Ce n'est pas si loin que cela. En fermant fort les yeux et en retenant mon souffle, j'y suis déjà. Bien sûr il manque l'odeur humide de la terre mêlée à la mousse. La musique du vent entrecoupée du murmure des vagues, des cris braillards des oiseaux de mer, bien sûr que je ne l'entends pas. Mes lèvres seront sans sel au retour, mes cheveux toujours démêlés.
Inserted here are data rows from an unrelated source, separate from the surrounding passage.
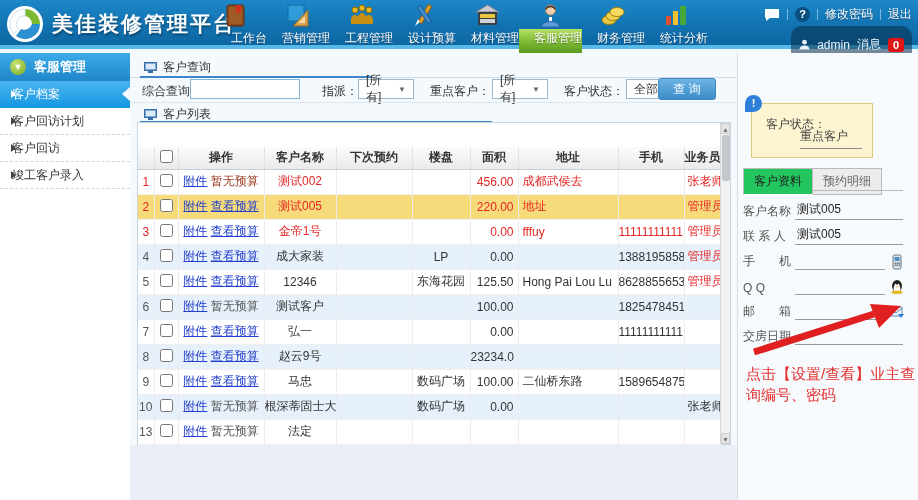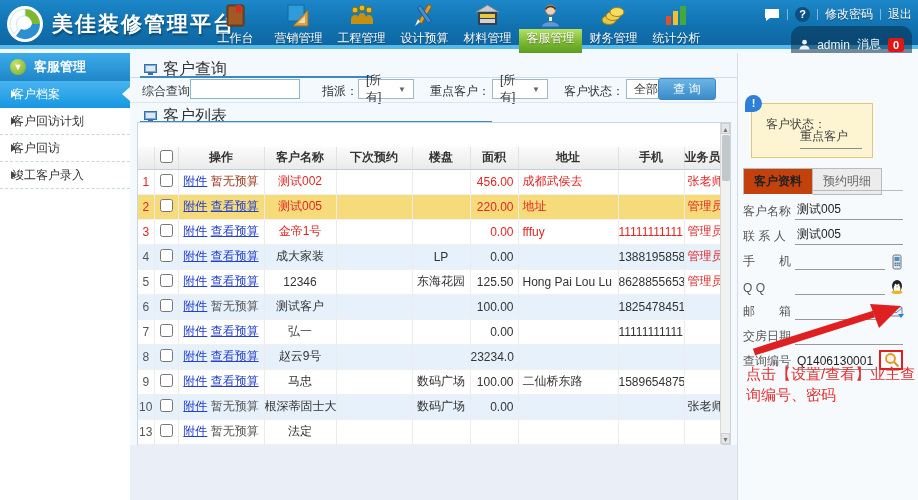--- a/index.html
+++ b/index.html
@@ -8,21 +8,21 @@
   
   #topbar { position:absolute; left:0; top:0; width:918px; height:49px;
     background:linear-gradient(180deg,#1d87c9 0%,#1173b1 55%,#0e67a3 100%); border-bottom:4px solid #57b9e8; }
   #logo { position:absolute; left:6px; top:5px; display:flex; align-items:center; gap:8px; }
   #logo-circle { width:38px; height:38px; }
   #app-title { color:#fff; font-size:21px; font-weight:bold; letter-spacing:2px; text-shadow:1px 2px 2px rgba(0,0,0,.35); }
 
   #topnav { position:absolute; left:204px; top:0; height:49px; display:flex; }
   .nav-item { position:relative; width:63px; height:49px; cursor:pointer; text-align:center; }
   .nav-icon { display:block; margin:2px auto 0; width:27px; height:27px; }
-  .nav-label { display:block; margin-top:1px; color:#fff; font-size:12px; text-shadow:0 1px 1px rgba(0,0,0,.4); position:relative; z-index:2; }
+  .nav-label { display:block; margin-top:1px; color:#fff; font-size:12px; text-shadow:0 1px 1px rgba(0,0,0,.4); position:relative; z-index:2;text-align:right; }
   .nav-item.active::before { content:""; position:absolute; left:0; right:0; bottom:-4px; height:24px; z-index:1;
     background:linear-gradient(180deg,#b5e164 0%,#7cb832 55%,#5c9c1f 100%); }
 
   #top-utils { position:absolute; right:6px; top:6px; display:flex; align-items:center; gap:7px; color:#fff; font-size:12px; }
   .u-divider { width:1px; height:11px; background:rgba(255,255,255,.45); }
   .u-link { cursor:pointer; text-shadow:0 1px 1px rgba(0,0,0,.4); }
   #help-icon { width:15px; height:15px; border-radius:50%; background:#0b4f80; color:#fff; font-size:11px; line-height:15px; text-align:center; font-weight:bold; cursor:pointer; }
   #user-pill { position:absolute; right:6px; top:26px; height:37px; padding:0 8px; border-radius:11px;
     background:rgba(8,45,75,.55); display:flex; align-items:center; gap:7px; color:#eaf4fb; font-size:12px; }
   #msg-badge { background:#e01616; color:#fff; font-size:11px; font-weight:bold; padding:0 5px; border-radius:3px; line-height:14px; cursor:pointer; }
@@ -37,21 +37,21 @@
   .side-item .tri { position:absolute; left:11px; top:9px; width:0; height:0; border-left:5px solid #444; border-top:4px solid transparent; border-bottom:4px solid transparent; }
   .side-item.active { background:linear-gradient(180deg,#49b4ef,#1697e2); color:#fff; border-bottom:none; }
   .side-item.active .tri { border-left-color:#fff; }
   .side-item.active::after { content:""; position:absolute; right:0; top:6px; width:0; height:0;
     border-right:8px solid #f3f9fd; border-top:7px solid transparent; border-bottom:7px solid transparent; }
 
   
   #content { position:absolute; left:130px; top:53px; width:788px; height:447px; background:#f3f9fd; }
   #content-footer { position:absolute; left:0; bottom:0; width:788px; height:55px; background:#e9eef7; }
 
-  .section-title { display:flex; align-items:center; gap:6px; font-size:16px; color:#333; }
+  .section-title { display:flex; align-items:center; gap:6px; font-size:12px; color:#333; }
   .mon-icon { width:13px; height:12px; }
   #query-tab { position:absolute; left:14px; top:6px; cursor:default; }
   #query-underline { position:absolute; left:10px; top:23px; width:232px; height:2px; background:#3f86c6; }
   #tabbar-line { position:absolute; left:0; top:24px; width:788px; height:1px; background:#cfdce6; }
   #panel-toggle { position:absolute; right:10px; top:5px; width:15px; height:15px; border-radius:50%;
     background:linear-gradient(180deg,#3f9fd9,#1b73ad); color:#fff; font-size:8px; text-align:center; line-height:14px; cursor:pointer; }
 
   #search-row { position:absolute; left:0; top:25px; width:788px; height:24px; font-size:12px; color:#333; }
   #search-row .lbl { position:absolute; top:5px; }
   #combined-input { position:absolute; left:60px; top:1px; width:110px; height:20px; border:1px solid #86b7d9; background:#fff; font-size:12px; padding:0 4px; }
@@ -93,21 +93,21 @@
 
   
   #rpanel { position:absolute; left:737px; top:53px; width:181px; height:447px; background:#f7fafc; border-left:1px solid #d5dde5; }
   #alert-box { position:absolute; left:13px; top:50px; width:122px; height:55px; background:#fdf4d2; border:1px solid #e0c878; font-size:12px; color:#444; }
   #alert-box .al-label { position:absolute; left:14px; top:12px; }
   #alert-box .al-value { position:absolute; left:48px; top:24px; width:62px; border-bottom:1px solid #8a8a8a; padding-bottom:3px; }
   #alert-icon { position:absolute; left:-7px; top:-9px; width:17px; height:17px; border-radius:50% 50% 50% 0; background:#2e7fd8; color:#fff; font-weight:bold; font-size:11px; text-align:center; line-height:17px; }
 
   #rtabs { position:absolute; left:5px; top:115px; display:flex; font-size:12px; }
   .rtab { padding:4px 10px 4px; border:1px solid #bbb; cursor:pointer; }
-  .rtab.active { background:#c2410c; font-weight:bold; color:#222; border-bottom:1px solid #fff; position:relative; z-index:2; }
+  .rtab.active { background:#22c55e; font-weight:normal; color:#222; border-bottom:1px solid #fff; position:relative; z-index:2; }
   .rtab.inactive { background:#ececec; color:#666; border-left:none; }
   #rtabs-line { position:absolute; left:5px; top:137px; width:160px; height:1px; background:#bbb; }
 
   #fields { position:absolute; left:5px; top:144px; width:160px; }
   .field { position:relative; height:25px; font-size:12px; display:flex; align-items:flex-end; padding-bottom:2px; }
   .f-label { width:52px; color:#555; flex:none; white-space:pre; }
   .f-line { flex:1; border-bottom:1px solid #999; color:#222; padding:0 1px 1px 2px; min-width:0; white-space:nowrap; }
   .f-icon { flex:none; margin-left:2px; width:16px; height:16px; }
   .red-box { flex:none; margin-left:2px; border:2px solid #e02020; padding:0 1px; background:#fff; }
 
@@ -539,30 +539,20 @@
               <rect x="1" y="3" width="12" height="9" rx="1" fill="#eef4fa" stroke="#5a8ab8"></rect>
               <path d="M1 4 L7 9 L13 4" fill="none" stroke="#5a8ab8"></path>
               <path d="M9 10 h6 l-3 4 z" fill="#2e7fd8"></path>
             </svg></span>
         </span>
       </div>
       <div class="field">
         <span class="f-label">交房日期</span>
         <span class="f-line"></span>
       </div>
-      <div class="field">
-        <span class="f-label">查询编号</span>
-        <span class="f-line">Q1406130001</span>
-        <span class="red-box">
-          <span class="f-icon" style="display: block;"><svg viewBox="0 0 16 16">
-              <circle cx="6.5" cy="6.5" r="4.5" fill="#fdf2dc" stroke="#e0962a" stroke-width="1.8"></circle>
-              <line x1="10" y1="10" x2="14.5" y2="14.5" stroke="#e0962a" stroke-width="2.2"></line>
-            </svg></span>
-        </span>
-      </div>
     </div>
 
   <svg id="red-arrow" width="155" height="60" viewBox="0 0 155 60">
     <line x1="8" y1="54" x2="128" y2="16" stroke="#e02020" stroke-width="7"></line>
     <polygon points="155,8 124,6 133,30" fill="#e02020"></polygon>
   </svg>
   <div id="annotation">点击【设置/查看】业主查询编号、密码</div>
 </div>
 
 </body></html>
J'ai oublié le grain de la roche polie par les éléments, ses couleurs rouille et lichen qui noircissent à chaque ondée. Il n'y a rien de tout cela ici, ou par petit grain mais sans vraie saveur.

C'est à quelques heures d'envol, il suffit d'un somme d'une courte nuit et j'y suis. Les falaises noires s'affalent toujours dans l'écume. La lande valse sans cesse autours des lacs où se miroite le ciel de passage. Il n'y a pas d'arbre là-bas. Seuls quelques murets ondoyants sur les crêtes des collines résistent au vent et aux années. La terre est seule, il n'y a pas grand monde pour la parcourir. Au bout d'une route, on peut entrer dans un vieux pub éclairé dans la brume. Et c'est là que tout le monde se parle, que les langues se délient en chanson, en rires et en plaintes. C'est là que le monde est défait et refait au fond d'un verre; où la tête résonne du son des instruments encore tard dans la nuit. Et c'est pour cela que le silence s'impose au jour.

Ce n'est pas de la nostalgie. Ce n'est pas de la mélancolie ou alors elle reste douce.

Il me manque une teinte entre bruyère et genêts encadrée de gris. Il me manque le vide, vaste, enveloppant, et rempli de toutes mes pensées vagabondes. C'est juste à côté, cela le sera encore dans une année.